### DATA SECTION
_ _ _ _ _ _ _

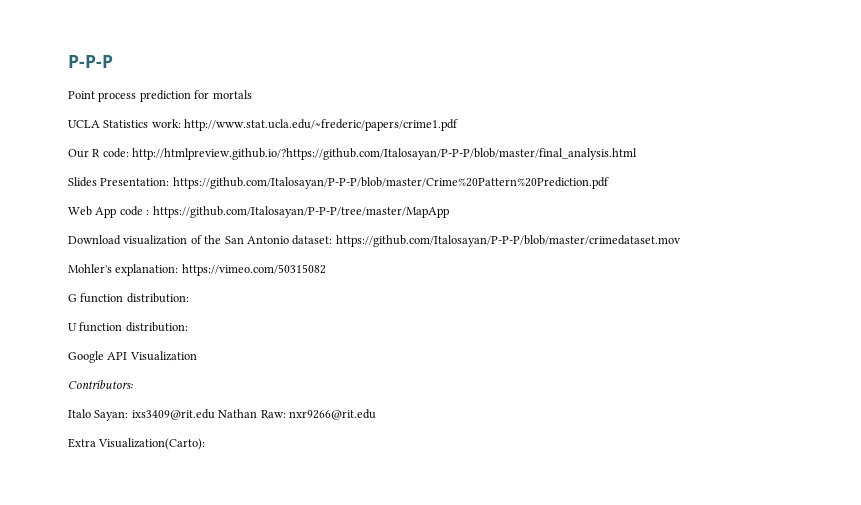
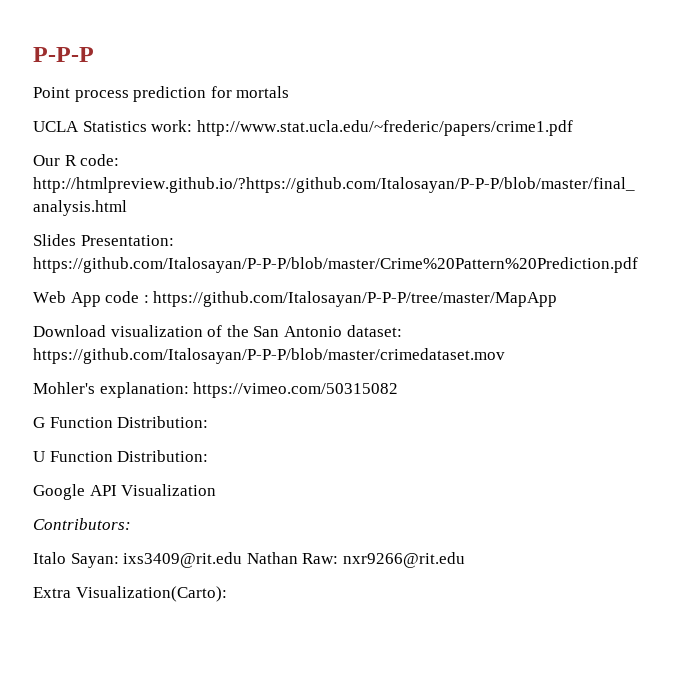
[80,293,189,303] function distribution: -> [49,416,209,428] Function Distribution:
[79,322,188,332] function distribution: -> [49,450,209,462] Function Distribution:

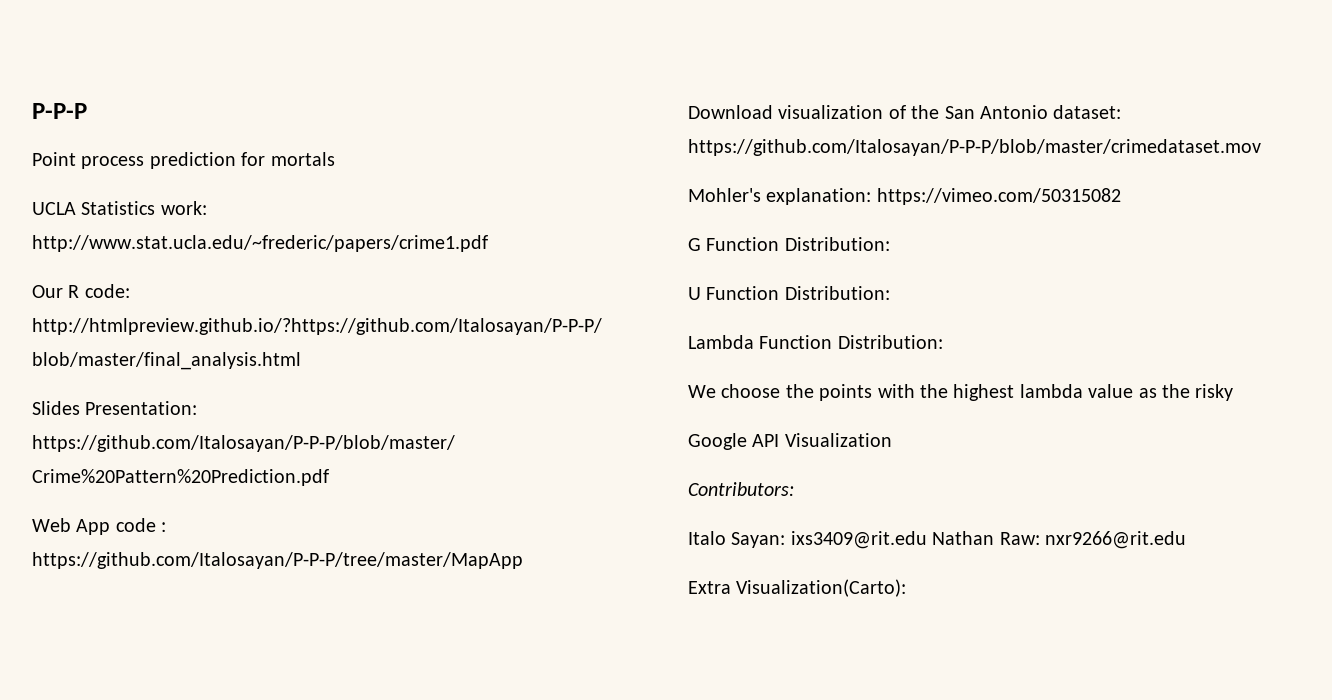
(209, 456) none -> [688,335,943,349] [688,384,1234,401] // Lambda Function Distribution: // We choose the points with the highest lambda value as the risky

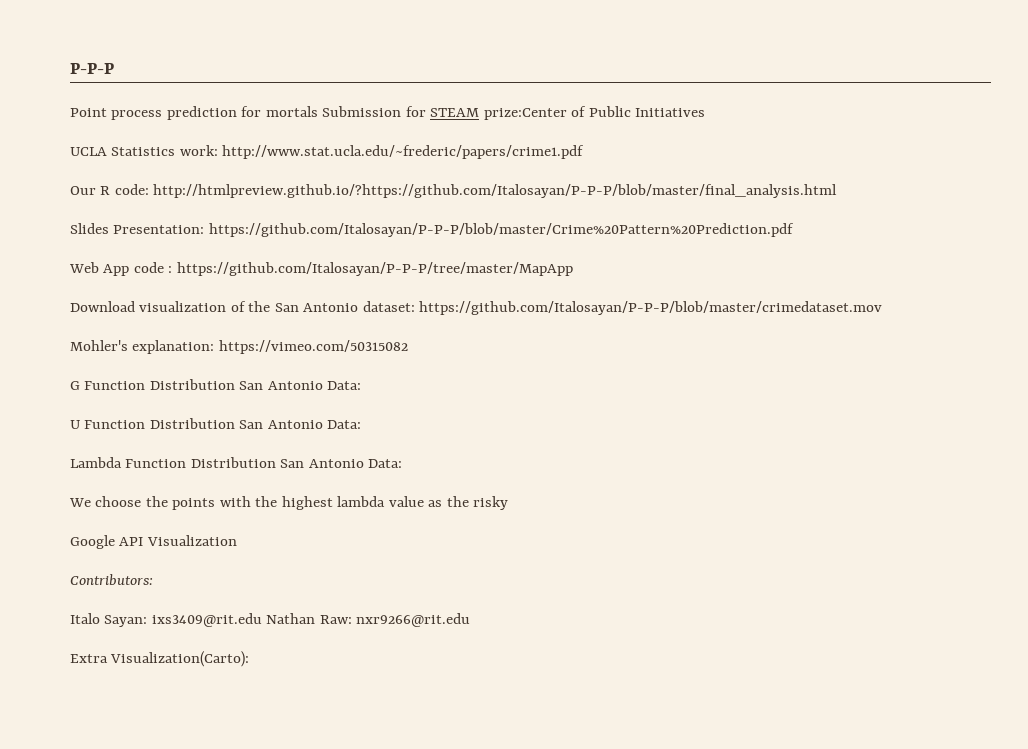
(335, 159) none -> [322,106,706,120] Submission for STEAM prize:Center of Public Initiatives
[784,237,890,251] [688,286,890,300] [688,335,943,349] Distribution: // U Function Distribution: // Lambda Function Distribution: -> [149,379,362,390] [70,418,362,429] [70,457,403,468] Distribution San Antonio Data: // U Function Distribution San Antonio Data: // Lambda Function Distribution San Antonio Data:

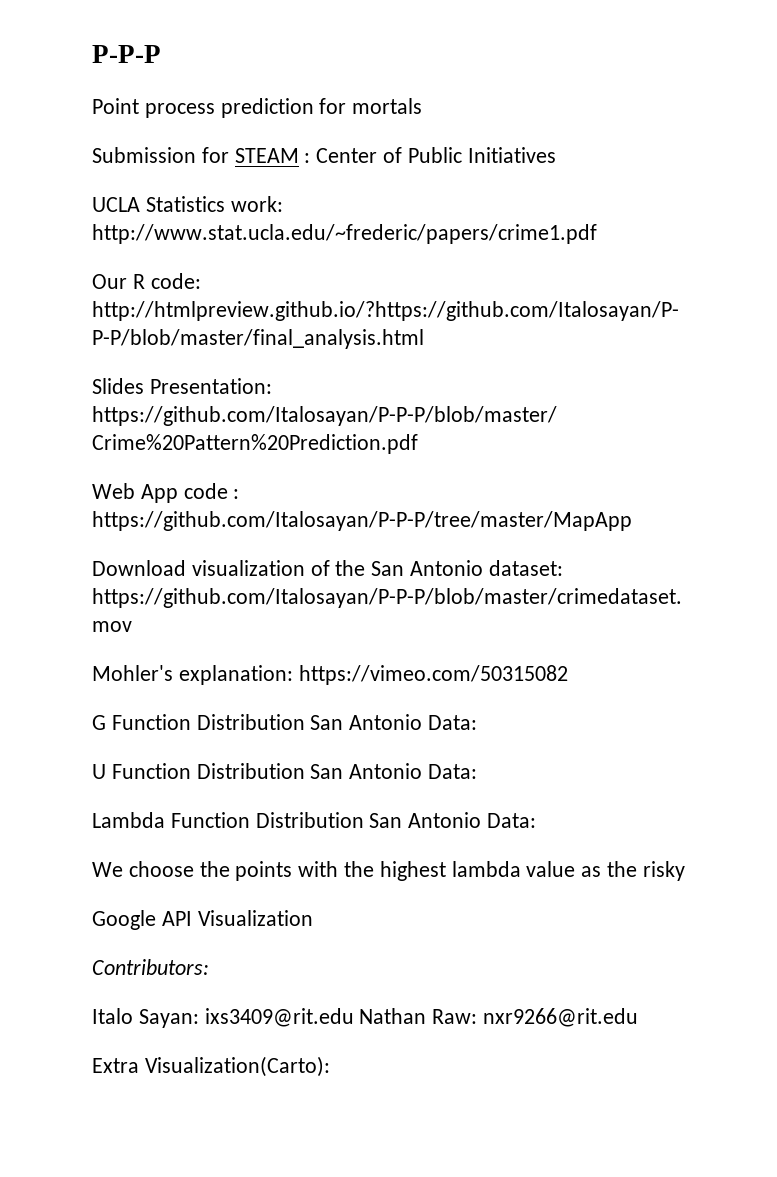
(318, 111) none -> (423, 106) //
[483,108,567,120] prize:Center -> [304,148,378,163] : Center

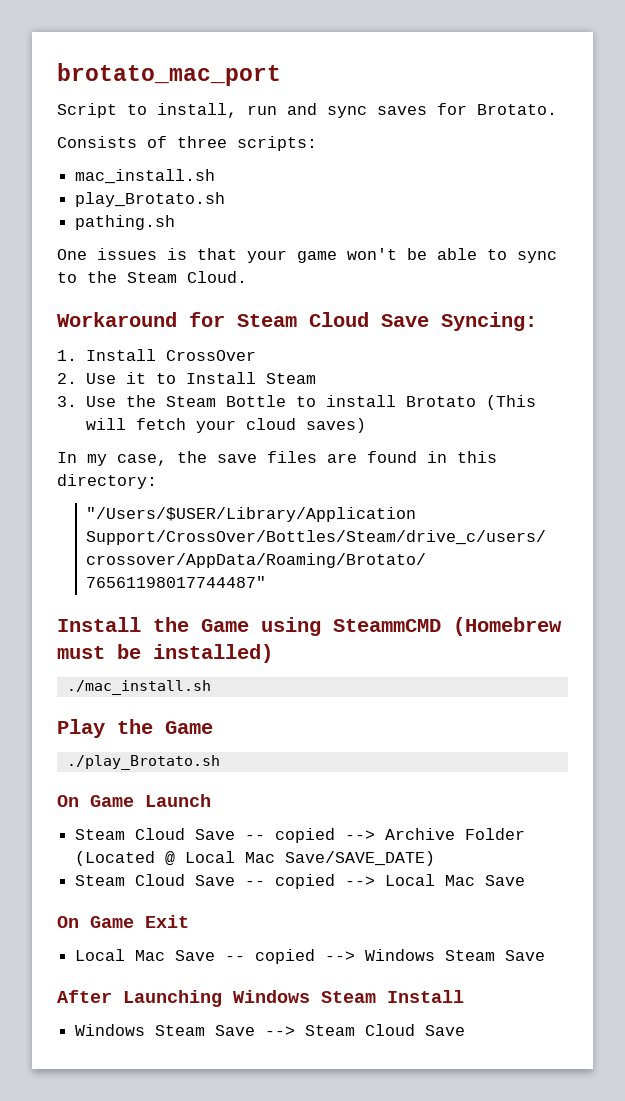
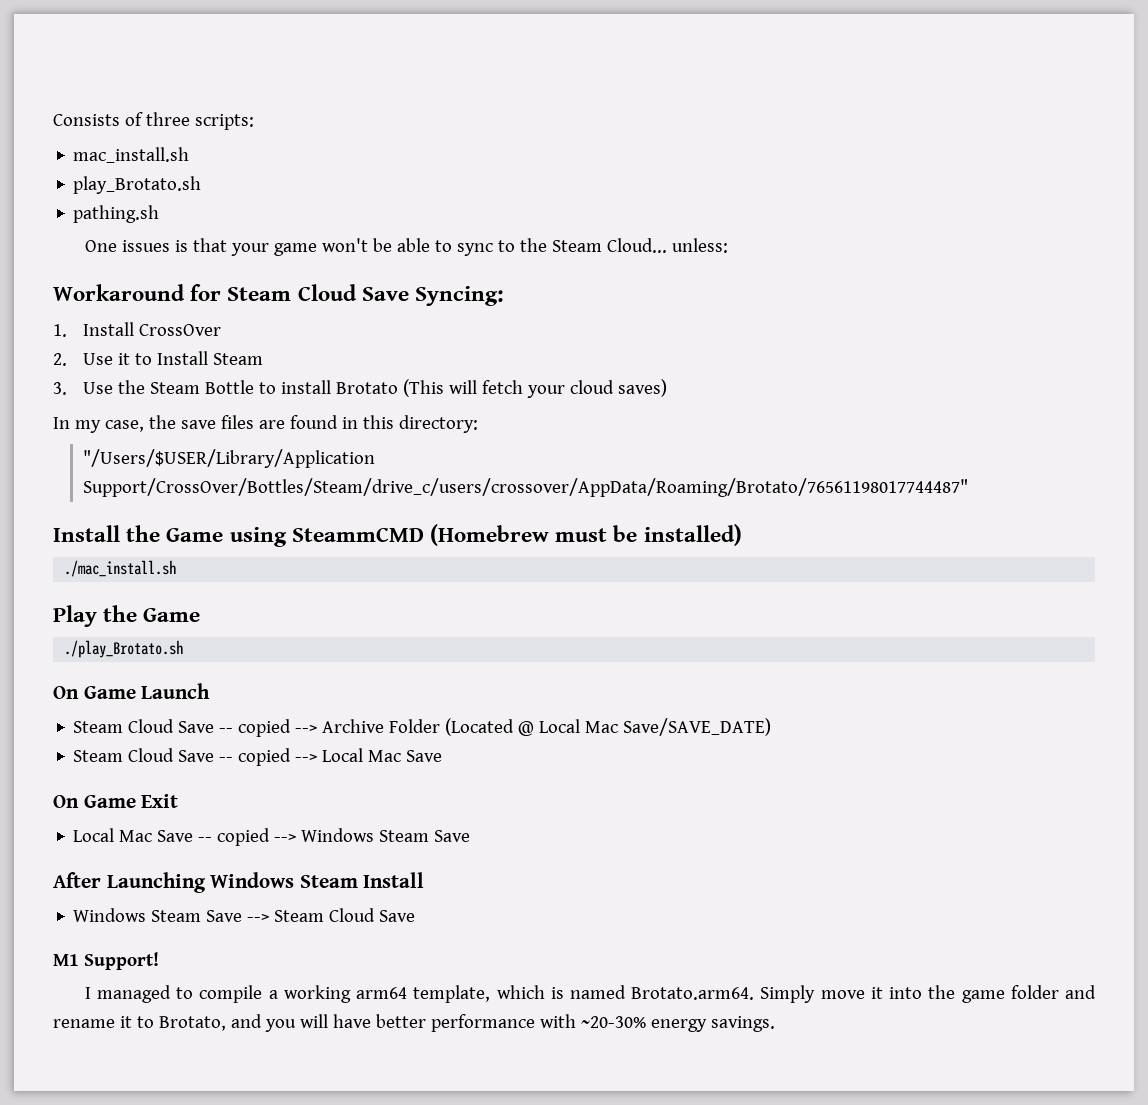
[57,63,281,86] [57,103,557,118] brotato_mac_port // Script to install, run and sync saves for Brotato. // -> (53, 120) none
[187,271,247,283] Cloud. -> [606,238,728,253] Cloud... unless:
(466, 1030) none -> [53,952,159,970] [84,985,1097,1003] [53,1014,775,1032] // M1 Support! // I managed to compile a working arm64 template, which is named Brotato.arm64. Simply move it into the game folder and rename it to Brotato, and you will have better performance with ~20-30% energy savings.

_ _ _ _ _ _ _

### WORK ITEM
Search the entries above for the word "Center" and copy each line where it appears.

### ANSWER TO THE EXERCISE
(335, 159) none -> [322,106,706,120] Submission for STEAM prize:Center of Public Initiatives
[483,108,567,120] prize:Center -> [304,148,378,163] : Center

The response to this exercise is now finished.